I giardini Zen - La bellezza del vuoto

Sito o fonte Web: marcellacroce.com Nella cultura giapponese l'associazione fra giardino e religione è fortissima: la parola niwa (oggi 'giardino') in origine era usata per indicare un luogo purificato dove adorare gli dei (kami) scintoisti indigeni, e i giardini segnalavano appunto la presenza dei kami. Uno straordinario tipo di giardino è il karesansui ('paesaggio asciutto'), sul quale la filosofia buddista Zen ebbe grande influenza. E' un giardino 'secco', senza fiori né foglie, in cui la natura è riorganizzata, astratta, condensata, ed evoca un senso di grande distanza, di spazio metafisico in chi guarda. Esistono decine di giardini secchi a Kyoto, antica capitale del Giappone; sembrano modernissimi, ma il loro impianto risale invece a parecchi secoli or sono. Il mare di ghiaia bianca accuratamente rastrellata dà la sensazione dell'acqua corrente; ne emergono pietre dalle forme particolari, che possono rappresentare isole o montagne, ciascuno vi può vedere ciò che vuole e, secondo gli ideatori, la contemplazione dell'enigma aiuta a raggiungere il vuoto (mu), cioè la pace mentale.

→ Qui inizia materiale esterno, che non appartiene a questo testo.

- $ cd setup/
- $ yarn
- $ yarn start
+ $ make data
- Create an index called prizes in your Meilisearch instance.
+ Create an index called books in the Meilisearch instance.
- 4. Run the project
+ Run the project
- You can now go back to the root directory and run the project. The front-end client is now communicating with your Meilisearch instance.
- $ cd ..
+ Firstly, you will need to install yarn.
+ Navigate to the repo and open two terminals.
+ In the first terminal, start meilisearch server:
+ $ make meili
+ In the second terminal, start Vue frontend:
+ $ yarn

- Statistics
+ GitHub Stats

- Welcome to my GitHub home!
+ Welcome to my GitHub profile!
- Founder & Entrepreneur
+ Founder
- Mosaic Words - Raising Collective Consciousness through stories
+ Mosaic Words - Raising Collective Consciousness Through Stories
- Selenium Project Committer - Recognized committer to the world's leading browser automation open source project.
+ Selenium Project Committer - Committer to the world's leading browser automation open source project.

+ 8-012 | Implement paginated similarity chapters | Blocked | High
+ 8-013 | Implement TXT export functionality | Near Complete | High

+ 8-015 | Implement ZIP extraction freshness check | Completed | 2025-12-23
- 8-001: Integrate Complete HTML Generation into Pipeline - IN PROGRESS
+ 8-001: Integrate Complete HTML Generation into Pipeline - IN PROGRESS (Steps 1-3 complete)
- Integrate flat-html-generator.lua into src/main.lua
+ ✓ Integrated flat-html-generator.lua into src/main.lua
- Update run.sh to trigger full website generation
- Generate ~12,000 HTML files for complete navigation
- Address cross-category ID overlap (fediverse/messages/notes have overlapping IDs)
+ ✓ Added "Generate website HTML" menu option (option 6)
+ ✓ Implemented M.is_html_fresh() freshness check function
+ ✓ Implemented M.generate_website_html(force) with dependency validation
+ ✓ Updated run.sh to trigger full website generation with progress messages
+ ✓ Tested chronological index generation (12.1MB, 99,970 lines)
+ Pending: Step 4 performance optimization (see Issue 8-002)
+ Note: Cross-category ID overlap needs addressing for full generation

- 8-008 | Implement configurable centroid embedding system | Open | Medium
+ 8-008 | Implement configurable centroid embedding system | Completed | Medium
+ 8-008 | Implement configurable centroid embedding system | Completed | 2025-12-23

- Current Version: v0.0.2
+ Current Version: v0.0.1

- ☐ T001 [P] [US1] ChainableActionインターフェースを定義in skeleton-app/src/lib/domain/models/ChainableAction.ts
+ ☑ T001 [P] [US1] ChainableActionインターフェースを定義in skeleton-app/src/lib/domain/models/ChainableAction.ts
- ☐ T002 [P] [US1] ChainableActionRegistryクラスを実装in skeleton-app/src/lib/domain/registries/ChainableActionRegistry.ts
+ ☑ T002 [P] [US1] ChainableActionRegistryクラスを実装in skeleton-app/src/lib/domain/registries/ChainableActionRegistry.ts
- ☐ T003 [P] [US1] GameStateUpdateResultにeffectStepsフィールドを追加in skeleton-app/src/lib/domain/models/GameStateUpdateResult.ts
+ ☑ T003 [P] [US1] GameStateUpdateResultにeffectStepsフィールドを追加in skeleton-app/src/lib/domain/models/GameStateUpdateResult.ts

I giardini di epoca Heian (794-1185), caratterizzati dalla profusione di alberi, arbusti, stagni e acqua corrente, erano stati ripudiati e un nuovo concetto di bellezza aveva fatto la sua apparizione in epoca Muromachi (1333-1576), quando le idee di composizione astratta basate sul concetto di mu erano divenute di moda, ed erano ritenute espressione dell'avvenuto raggiungimento dell'illuminazione (satori).

La riduzione delle dimensioni e il limitato uso dei materiali, determinò la tendenza a rappresentare la natura in modo simbolico. Il giardino Zen di Daisen-in nel tempio Daitokuji è di poche decine di metri quadrati; due massi in un angolo sono la cascata, una roccia piatta è un ponte simbolico. Ryoanji, il giardino secco (karesansui) più famoso di Kyoto, è un esempio ancora più estremo di semplicità e purezza, senza neanche il tentativo di imitare montagne, ruscelli, ponti. Il giardino non era più un posto dove ammirare la natura, ma dove meditare ed esercitare mente e spirito, e alcune pietre divennero simboliche delle divinità buddiste.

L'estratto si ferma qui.